(Limerick East): I am aware of the recent report from the Health Research Board which provides an analysis of some socio-demographic characteristics of drug misusers in the Dublin area in 1994.
The main findings of the report indicate an increase of 5 per cent in the number presenting for treatment; the number of persons presenting for treatment for the first time increased by 34 per cent; almost 80 per cent of those in treatment were male; more than 80 per cent were unemployed; 60 per cent had left school with the minimum education; 92 per cent of those in treatment were in the 15 to 39 age bracket; 27 per cent of those receiving treatment lived in the north or south inner city; and 82 per cent of the clientele stated that an opiate was their primary drug of misuse;
These statistics indicate that the profile of a drug misuser is very likely to be of a young male, unemployed, with limited education, living in the inner city area and with opiates as the primary drug of abuse. This is a very worrying and tragic picture.

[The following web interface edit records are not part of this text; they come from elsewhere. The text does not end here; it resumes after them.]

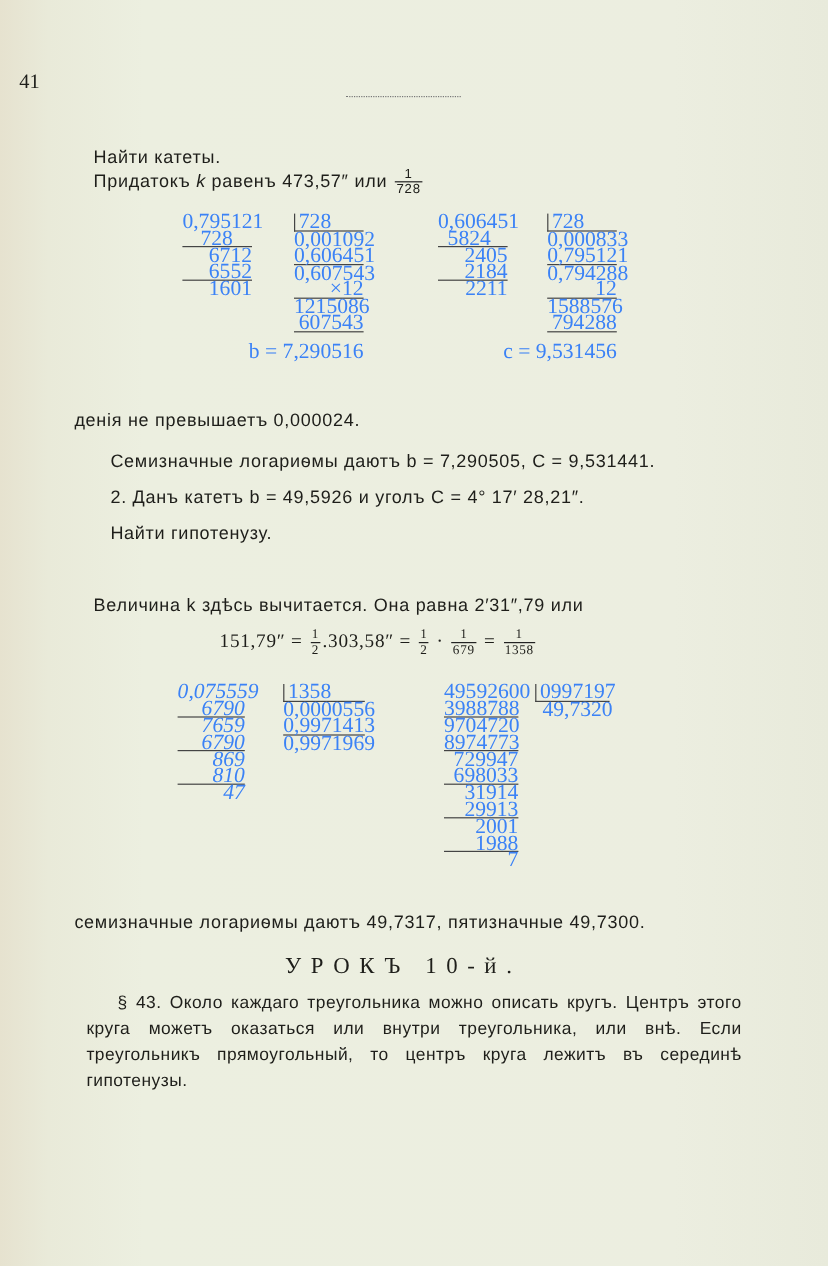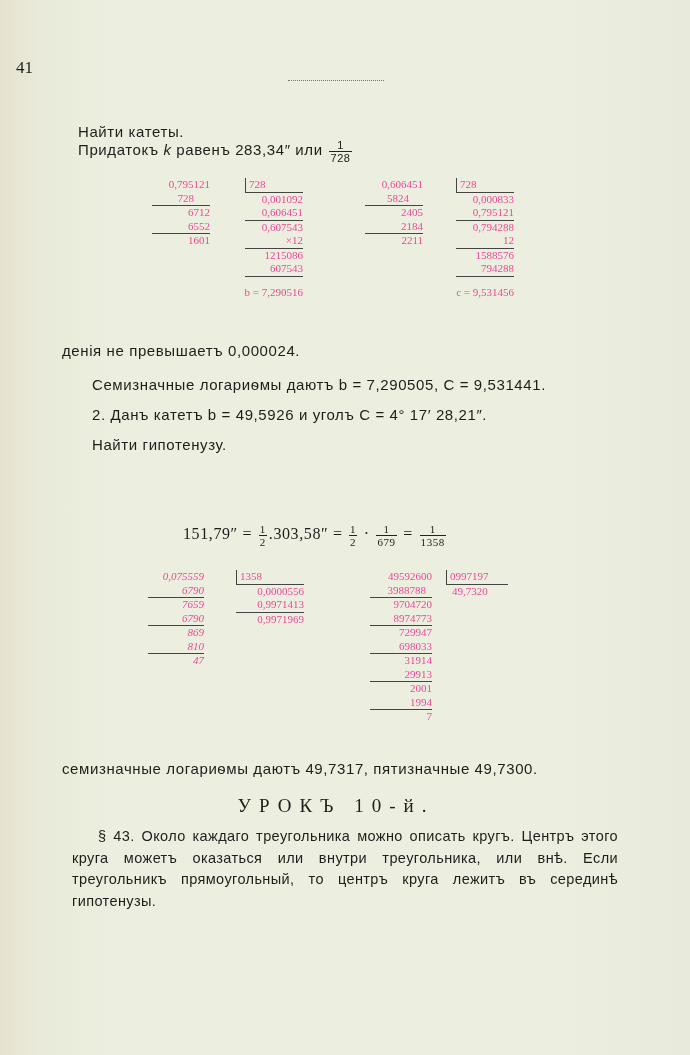"равенъ 283,34″ или" span { text: 283,34 -> 473,57 }
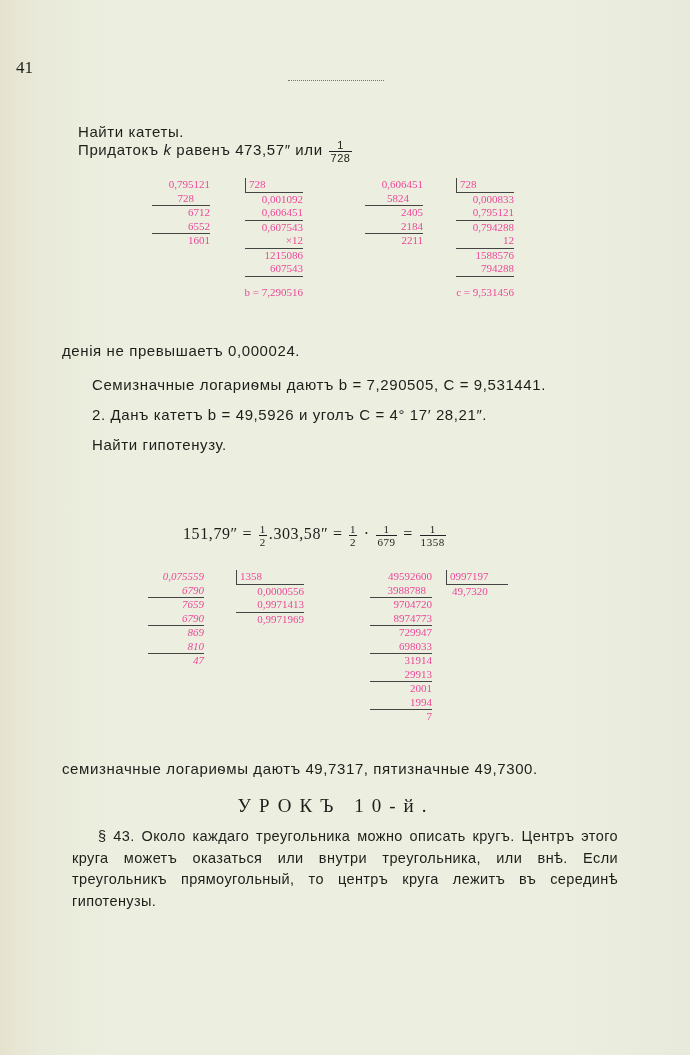"0,795121" .calc { color: #ec4899 -> #3b82f6; font-size: 11px -> 18px }
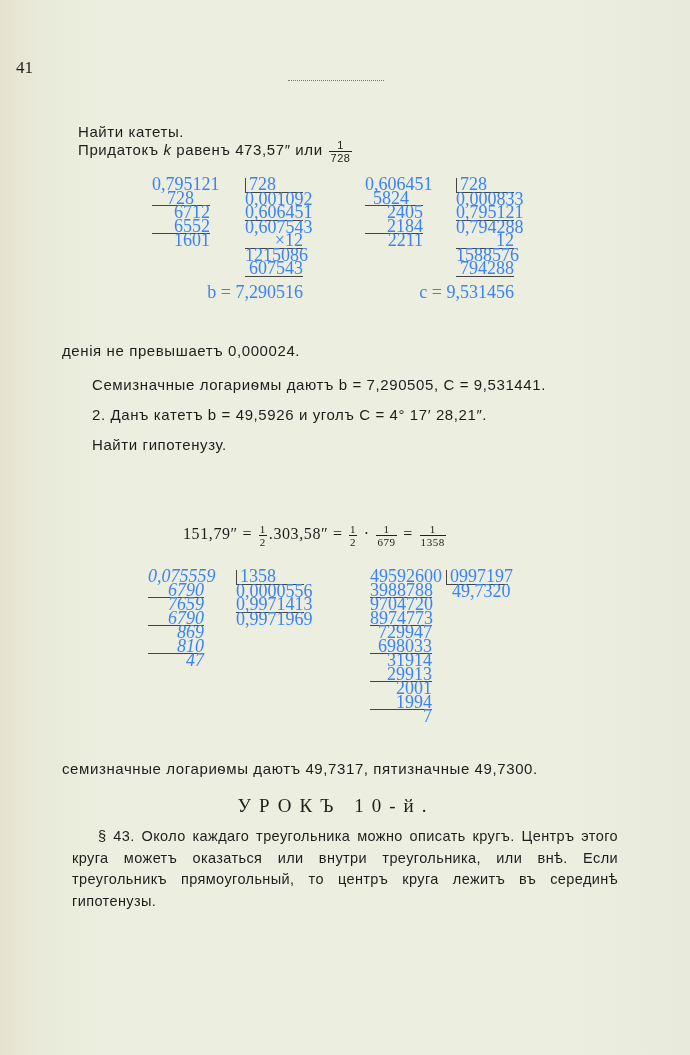"Величина k здѣсь вычитается. Она" div.abs { html: none -> <div>Величина k здѣсь вычитается. Она равна 2′31″,79 или</div> }
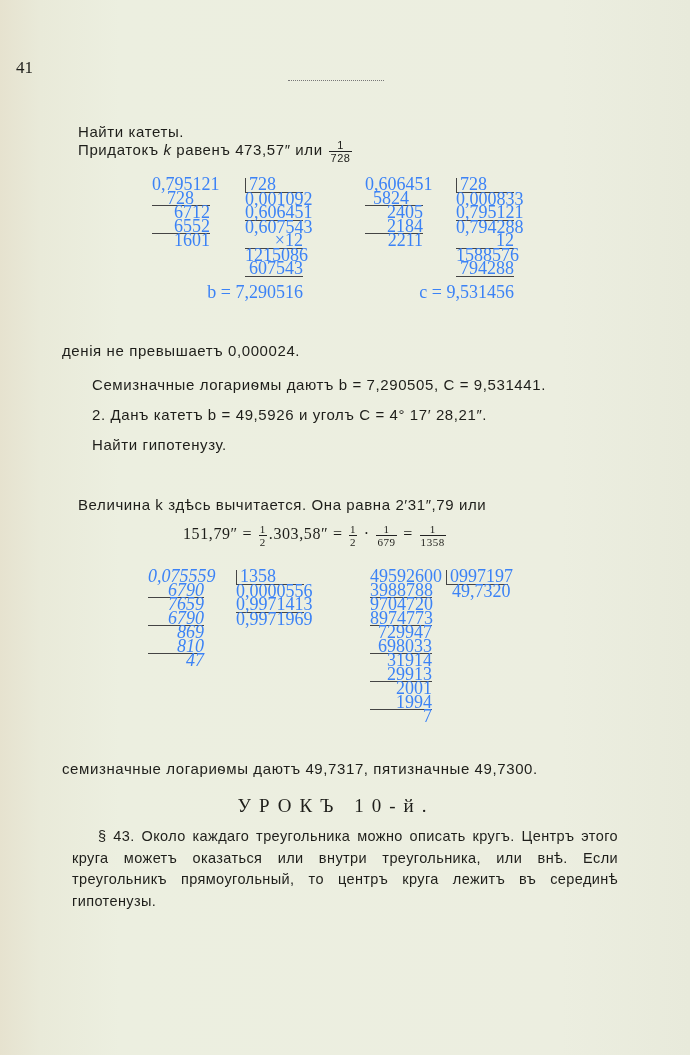"1994" div.ul { text: 1994 -> 1988 }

In addition, these facts suggest that the response to the drug problem has to be very wide ranging and involves many other agencies and organisations in addition to the health services.
A further issue of concern which was not dealt with in the Health Research Board report is the high levels of crime associated with drugs and initiatives in this respect have been announced by my colleague, the Minister for Justice.
As far as the health services are concerned there is a need to develop as a matter of urgency a comprehensive network of services in Dublin to respond to this growing problem.
The most recent report from the Eastern Health Board indicates that approximately 800 people are awaiting treatment. The board in consultation with my Department is addressing this issue as a matter of urgency. A major component of the plan to eliminate these waiting lists is the establishment of community drug centres in local areas where the need for these centres has been identified. The most effective way to treat drug misusers is in their own locality where possible. I am aware of opposition from local communities to the establishment of these centres. I have asked the Eastern Health Board to approach the establishment of these centres with the utmost sensitivity and with the fullest consultation with the local community and I would appeal to such communities to help facilitate the provision of treatment facilities to drug misusers in their areas.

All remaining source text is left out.